Há poucas cidades no mundo capazes de combinar tudo isso. Ao mesmo tempo, o sistema de metrô de Déli é um investimento fantástico, enquanto os riquixás motorizados e os sistemas de ônibus estão mudando para o gás natural. Essas são atitudes incrivelmente corajosas. E tem-se também um novo governo indiano falando sobre "smart cities", ou seja, cidades inteligentes. Tudo isso cria um contexto muito vibrante para a nossa discussão.

Ricky Burdett
Ricky Burdett dirige o programa LSE Cities em LondresFoto: LSE Cities

No início deste ano, o primeiro-ministro indiano, Narendra Modi, anunciou um investimento de 1,2 bilhão de dólares em cidades inteligentes no próximo ano. O que você acha desse projeto, levando em conta a sua experiência como arquiteto e urbanista?
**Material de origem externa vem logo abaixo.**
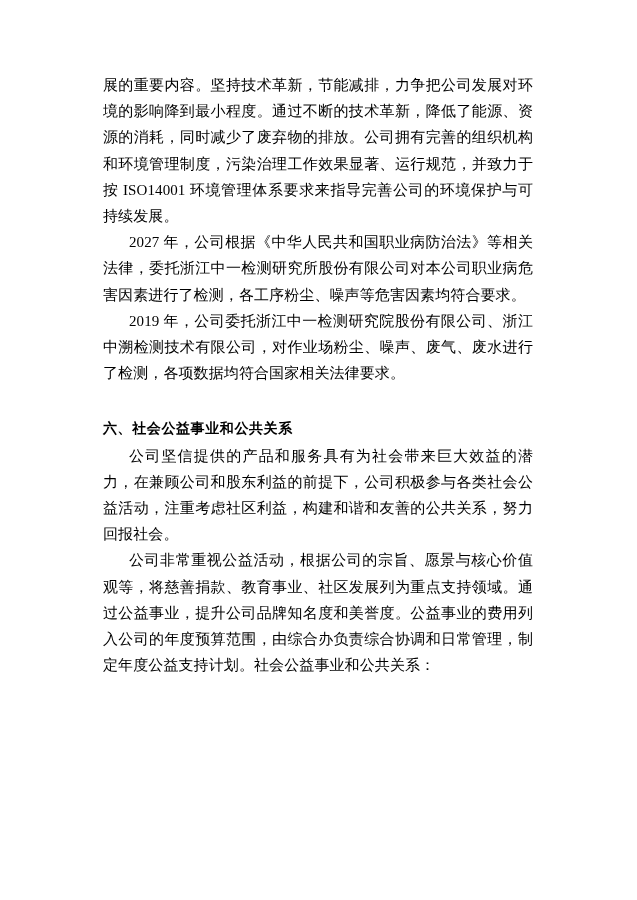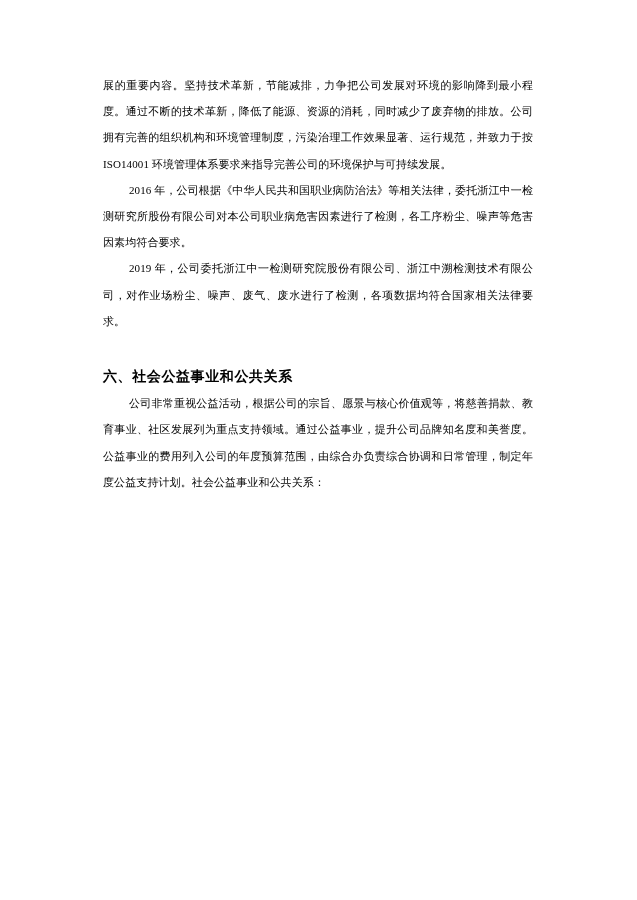--- a/index.html
+++ b/index.html
@@ -26,7 +26,7 @@
   }
   .para {
     margin: 0 0 0 0;
-    font-size: 11px;
+    font-size: 15px;
     line-height: 26.2px;
     color: #000000;
     text-align: justify;

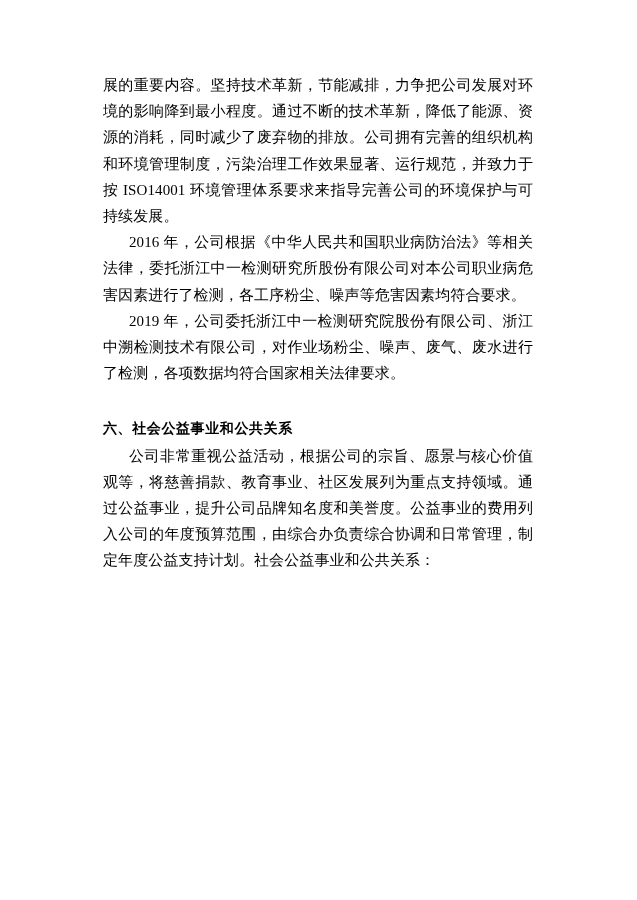--- a/index.html
+++ b/index.html
@@ -56,7 +56,7 @@
 
     <p class="para">展的重要内容。坚持技术革新，节能减排，力争把公司发展对环境的影响降到最小程度。通过不断的技术革新，降低了能源、资源的消耗，同时减少了废弃物的排放。公司拥有完善的组织机构和环境管理制度，污染治理工作效果显著、运行规范，并致力于按 ISO14001 环境管理体系要求来指导完善公司的环境保护与可持续发展。</p>
 
-    <p class="para indent2">2016 年，公司根据《中华人民共和国职业病防治法》等相关法律，委托浙江中一检测研究所股份有限公司对本公司职业病危害因素进行了检测，各工序粉尘、噪声等危害因素均符合要求。</p>
+    <p class="para indent2">2027 年，公司根据《中华人民共和国职业病防治法》等相关法律，委托浙江中一检测研究所股份有限公司对本公司职业病危害因素进行了检测，各工序粉尘、噪声等危害因素均符合要求。</p>
 
     <p class="para indent2">2019 年，公司委托浙江中一检测研究院股份有限公司、浙江中溯检测技术有限公司，对作业场粉尘、噪声、废气、废水进行了检测，各项数据均符合国家相关法律要求。</p>
 

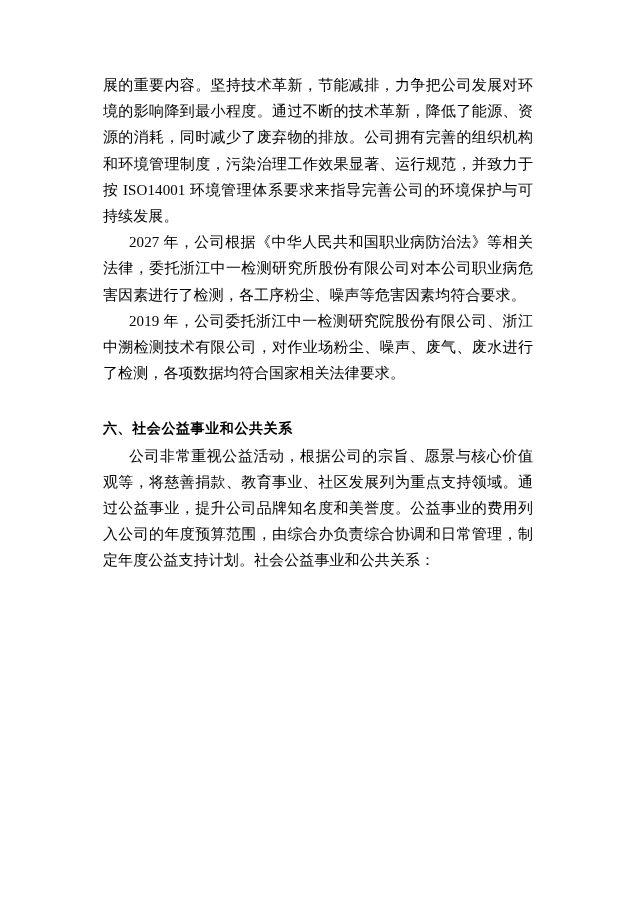--- a/index.html
+++ b/index.html
@@ -65,6 +65,7 @@
 
     <div class="heading">六、社会公益事业和公共关系</div>
 
+    <p class="para indent2">公司坚信提供的产品和服务具有为社会带来巨大效益的潜力，在兼顾公司和股东利益的前提下，公司积极参与各类社会公益活动，注重考虑社区利益，构建和谐和友善的公共关系，努力回报社会。</p>
 
     <p class="para indent2">公司非常重视公益活动，根据公司的宗旨、愿景与核心价值观等，将慈善捐款、教育事业、社区发展列为重点支持领域。通过公益事业，提升公司品牌知名度和美誉度。公益事业的费用列入公司的年度预算范围，由综合办负责综合协调和日常管理，制定年度公益支持计划。社会公益事业和公共关系：</p>
 

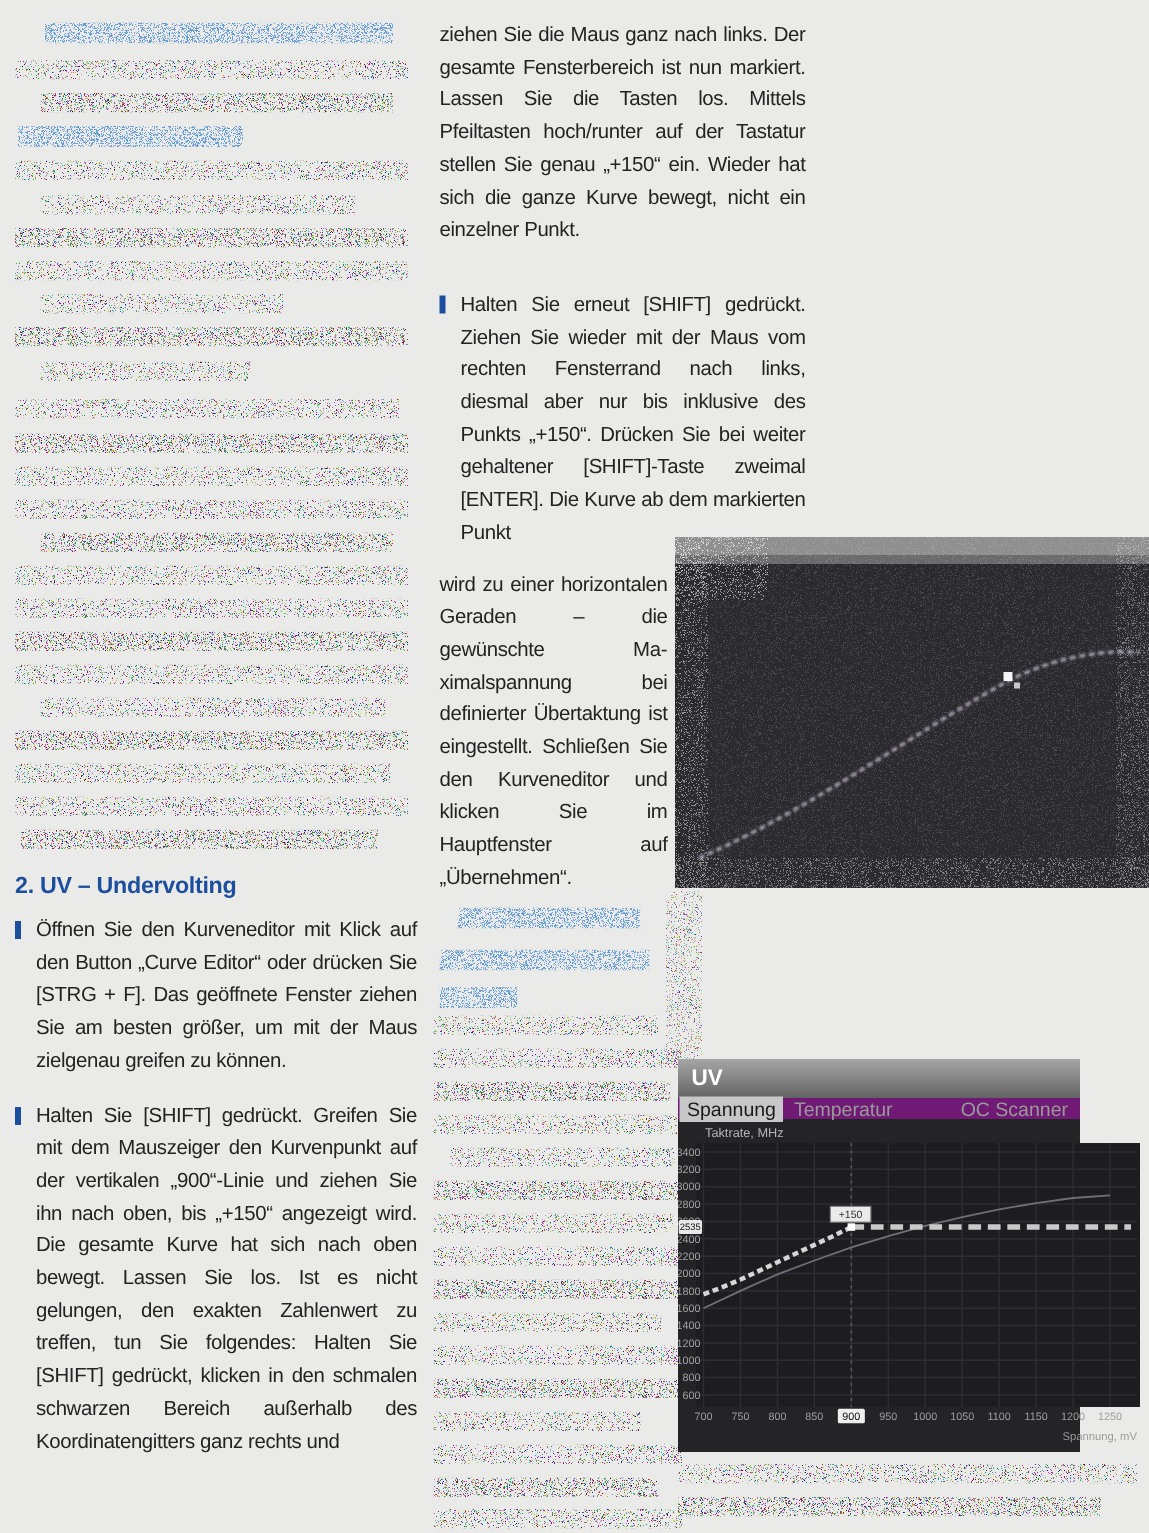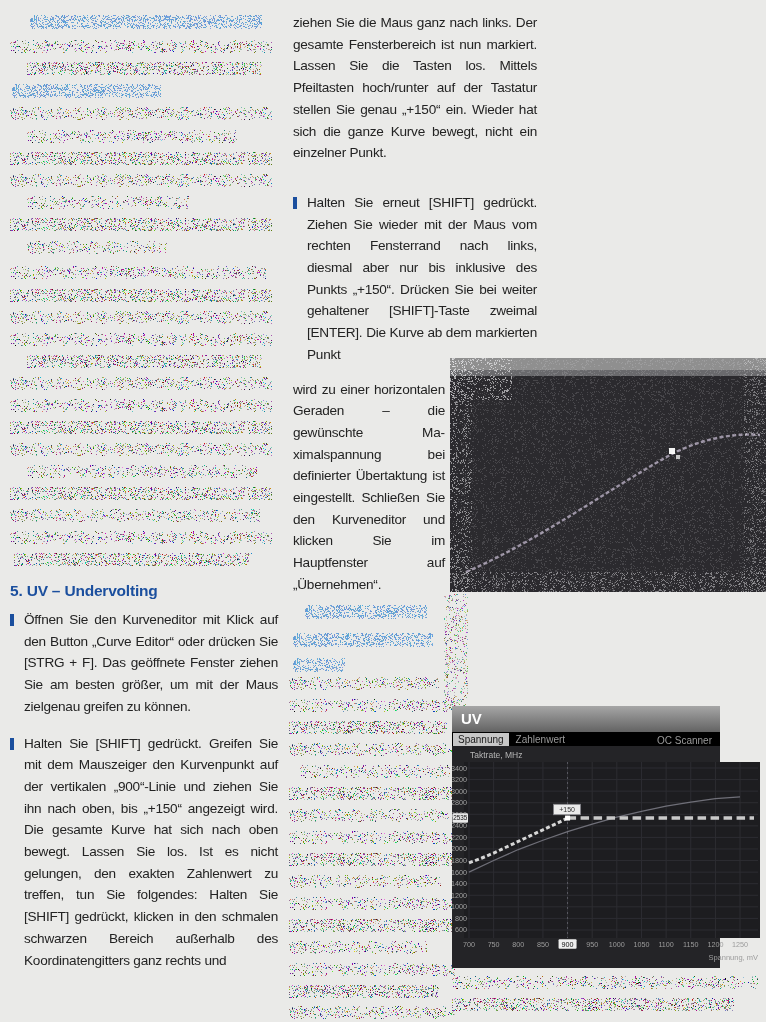--- a/index.html
+++ b/index.html
@@ -228,7 +228,7 @@
     </div>
 
   <div class="col-left">
-    <h3>5. UV – Undervolting</h3>
+    <h3>2. UV – Undervolting</h3>
     <p class="bullet"><span class="bmark"></span><span>Öffnen Sie den Kurveneditor mit Klick auf den Button „Curve Editor“ oder drücken Sie [STRG + F]. Das geöffnete Fenster ziehen Sie am besten größer, um mit der Maus zielgenau greifen zu können.</span></p>
     <p class="bullet"><span class="bmark"></span><span>Halten Sie [SHIFT] gedrückt. Greifen Sie mit dem Mauszeiger den Kurven­punkt auf der vertikalen „900“-Linie und ziehen Sie ihn nach oben, bis „+150“ angezeigt wird. Die gesamte Kurve hat sich nach oben bewegt. Lassen Sie los. Ist es nicht gelungen, den exakten Zahlenwert zu treffen, tun Sie folgendes: Halten Sie [SHIFT] gedrückt, klicken in den schmalen schwarzen Bereich außerhalb des Koordinatengitters ganz rechts und</span></p>
   </div>

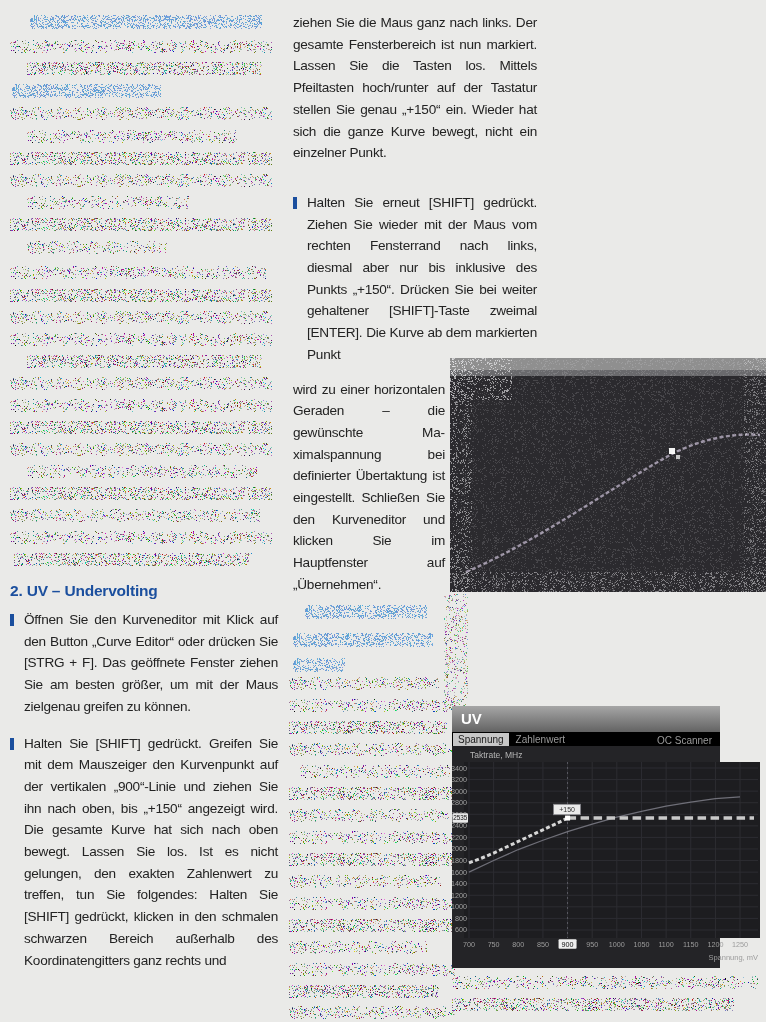--- a/index.html
+++ b/index.html
@@ -22,8 +22,8 @@
             background:#242427;box-sizing:border-box}
   .uv-title{height:26px;background:linear-gradient(#a6a6a6,#636363);color:#fff;
             font-weight:bold;font-size:15px;line-height:26px;padding-left:9px}
-  .uv-tabs{height:14px;background:#000000;display:flex;align-items:flex-end;
-           font-size:10px;color:#9a9a9a;padding-left:1px}
+  .uv-tabs{height:14px;background:#701a75;display:flex;align-items:center;
+           font-size:13px;color:#9a9a9a;padding-left:1px}
   .tab{padding:1px 5px;margin-right:2px;cursor:default}
   .tab.active{background:#c7c7c7;color:#1a1a1a}
   .scanner{margin-left:auto;padding-right:8px}

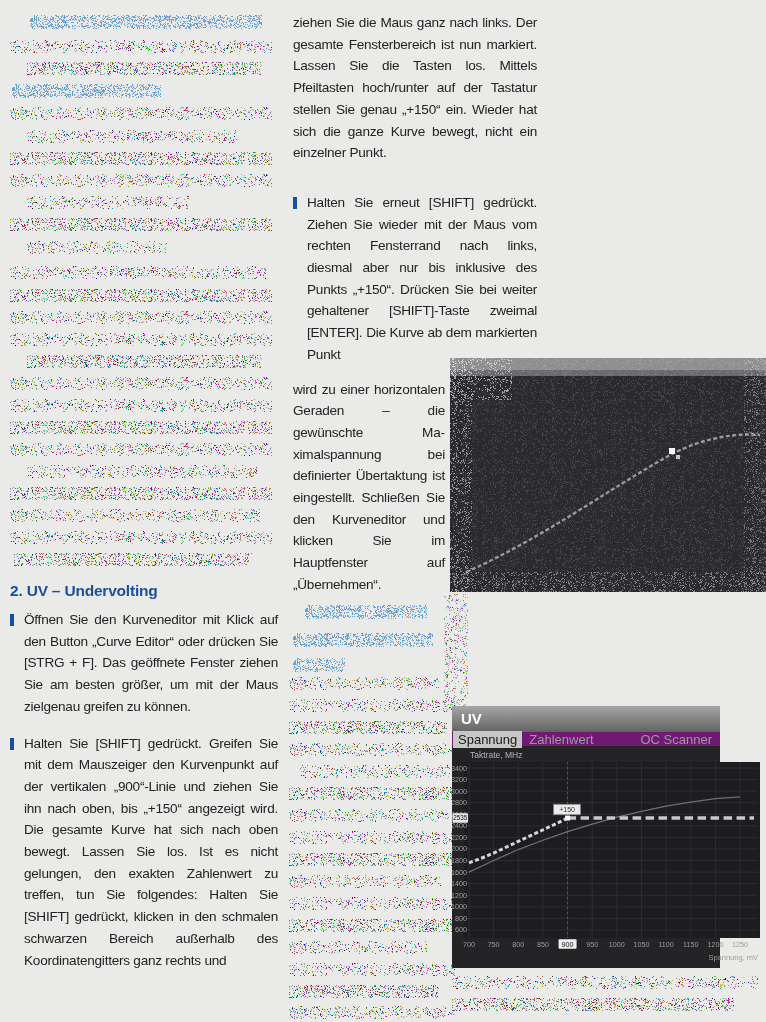--- a/index.html
+++ b/index.html
@@ -259,7 +259,7 @@
     <div class="uv-title">UV</div>
     <div class="uv-tabs">
       <span class="tab active">Spannung</span>
-      <span class="tab">Zahlenwert</span>
+      <span class="tab">Temperatur</span>
       <span class="scanner">OC Scanner</span>
     </div>
     <div class="yaxis-title">Taktrate, MHz</div>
Eu acho o termo "cidades inteligentes" problemático, porque ele sugere aplicar alta tecnologia a uma coisa ou outra. Em alguns casos, tornar uma cidade inteligente não implica somente tecnologia, mas a resolução de algumas das questões mais fundamentais. E a tecnologia de informação pode ajudar a fazer isso. Mas eu não tenho certeza se a noção de computadorizar tudo com sistemas IBM ou Cisco é o que importa nas cidades indianas atuais. O que importa é o investimento em tecnologias inteligentes para ajuda a melhorar o transporte ou a forma de gestão da saúde pública, como também aumentar a qualidade de vida das populações existentes e não pensar apenas nas cidades futuras.

Na Índia, existem tantas pessoas vivendo em condições desastrosas em tantas cidades, de forma que é ali onde a inteligência precisa ser primeiramente aplicada. A minha compreensão é que as 100 cidades inteligentes não são pensadas como novas cidades cheias de arranha-céus e carros elétricos, como na Coreia do Sul, China ou Oriente Médio. Tais cidades são o epítome de cidades inteligentes. Mas elas são caras e não resolvem definitivamente os problemas enfrentados pelos indianos. Fiquei animado em saber que o plano indiano é centrado, na verdade, no aperfeiçoamento das cidades existentes. Certamente, isso será bastante debatido na conferência.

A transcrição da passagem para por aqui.